Like dozens of other dismayed shoppers who found themselves standing outside the suddenly shuttered Best Market at 316 Greenwich Street on Tuesday afternoon, Doris Denizard was trying to come to terms with the closing of her favorite store—and bemoaning the Tribeca option, just down the street.

“I would go in every single day,” continued Denizard, 80, a 43-year resident of Independence Plaza. “I say, ‘What am I going to make today?’ And I know everybody there. They’re all my friends.”

“Whole Foods is not a convenient neighborhood store,” said another shopper, who did not want his name used. “I feel like a rat in a maze in there. This is a nice neighborhood alternative.” And less expensive, people agreed.

The unannounced closing of Tribeca’s main alternative to Whole Foods brought an end to the store’s two years and nine months in Tribeca. Best Market had taken over the space occupied by the struggling Food Emporium, acquired by the Long Island-based chain in a bankruptcy auction.

The store’s closing, which leaves only a Duane Reade standing amid the empty Independence Plaza storefronts along Greenwich Street, comes just weeks after the announcement that PS 150, also in Independence Plaza, would not be given an extension on its lease by the landlords, Vornado Realty Trust and Stellar Management. With the help of elected officials, school parents are hoping to reverse that decision. But in a phone interview with the Trib Tuesday evening, Or Raitses, co-owner of the 28-store Best Market chain, said, “There’s no hard feeling for us with the landlord.”

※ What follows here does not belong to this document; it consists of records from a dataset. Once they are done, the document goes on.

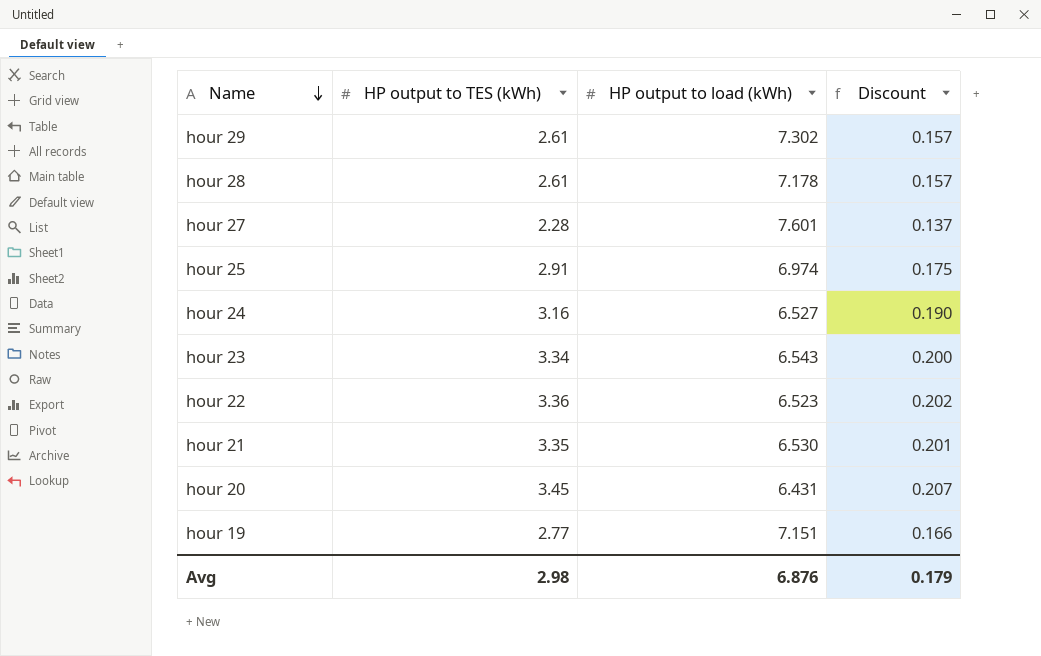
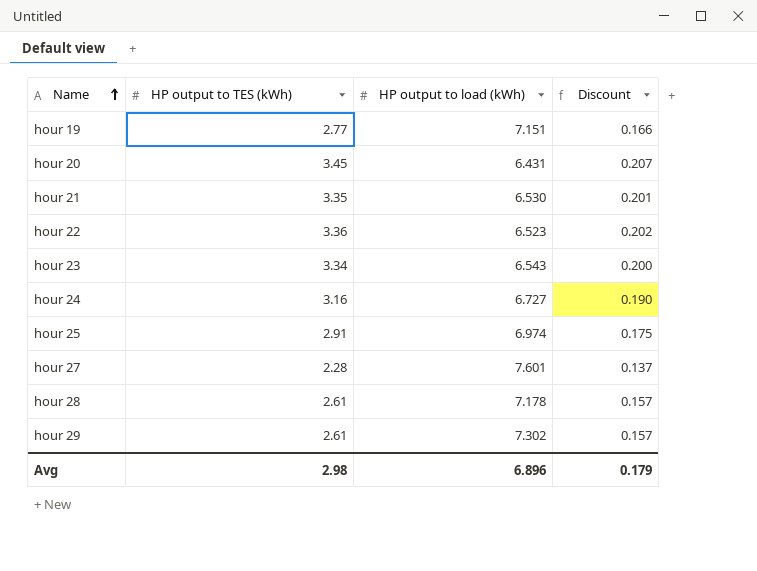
row order: Name descending -> Name ascending
hour 24 | HP output to load (kWh): 6.527 -> 6.727
Avg | HP output to load (kWh): 6.876 -> 6.896

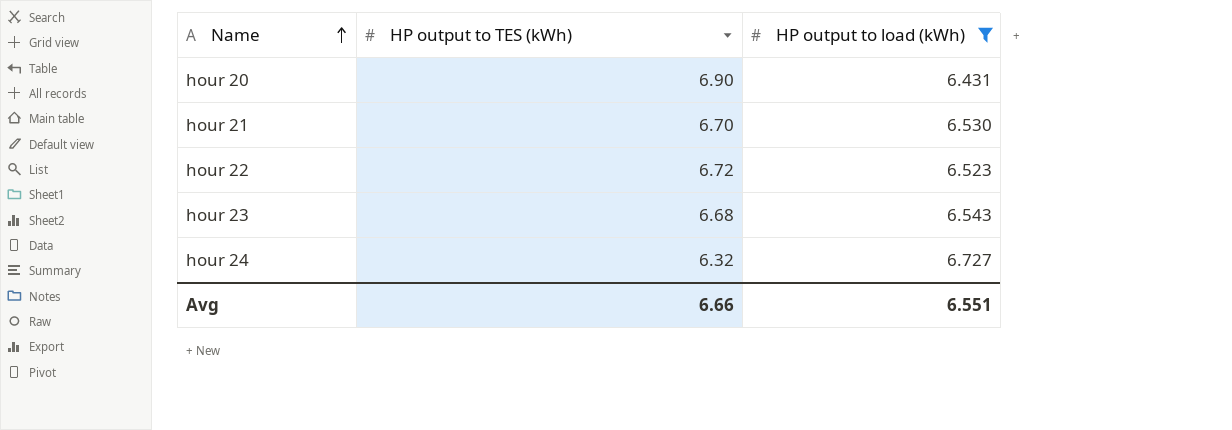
filter: none -> HP output to load (kWh) <= 6.727
column Discount | formula: [HP output to TES (kWh)] * 0.06 -> none
hour 20 | HP output to TES (kWh): 3.45 -> 6.90
hour 21 | HP output to TES (kWh): 3.35 -> 6.70
hour 22 | HP output to TES (kWh): 3.36 -> 6.72
hour 23 | HP output to TES (kWh): 3.34 -> 6.68
hour 24 | HP output to TES (kWh): 3.16 -> 6.32
Avg | HP output to TES (kWh): 2.98 -> 6.66
Avg | HP output to load (kWh): 6.896 -> 6.551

“They never asked us to leave but we were not profitable there,” he said. “To stay in the space with temporary extensions just didn’t make sense to us.”

Aside from the competition from Whole Foods, Raitses said, “Once Target [which sells groceries] came in, it put a little bit of headwind into our progress and then, also, we had a long period of time when there was scaffolding and screening in front of the store right when we opened. That made it very difficult for us to get some street awareness.”

By the time the store opened, Raitses said, there was only a year left on the former Food Emporium lease, which the owners extended for another year, ending last month.

A spokesperson for the owners told the Trib in a statement: “Vornado and Stellar Management are disappointed Best Market has declined ownership's offer to extend their lease at Independence Plaza and will be vacating the space. Stellar and Vornado are actively pursuing tenants for the space that will be a benefit for the residents and the surrounding community.

“We wanted to give it a good shot,” Raitses said, “and simply the economics couldn’t make sense any more.” He said the employees in the Tribeca Best Market would be kept on in other stores, closer to where they live.

“We’re going to miss you,” Denizard called to one of the workers exiting the store.

“I’m going to miss you, too,” he replied.

“But I’m going to be here this week,” he added, “helping them take this stuff out.”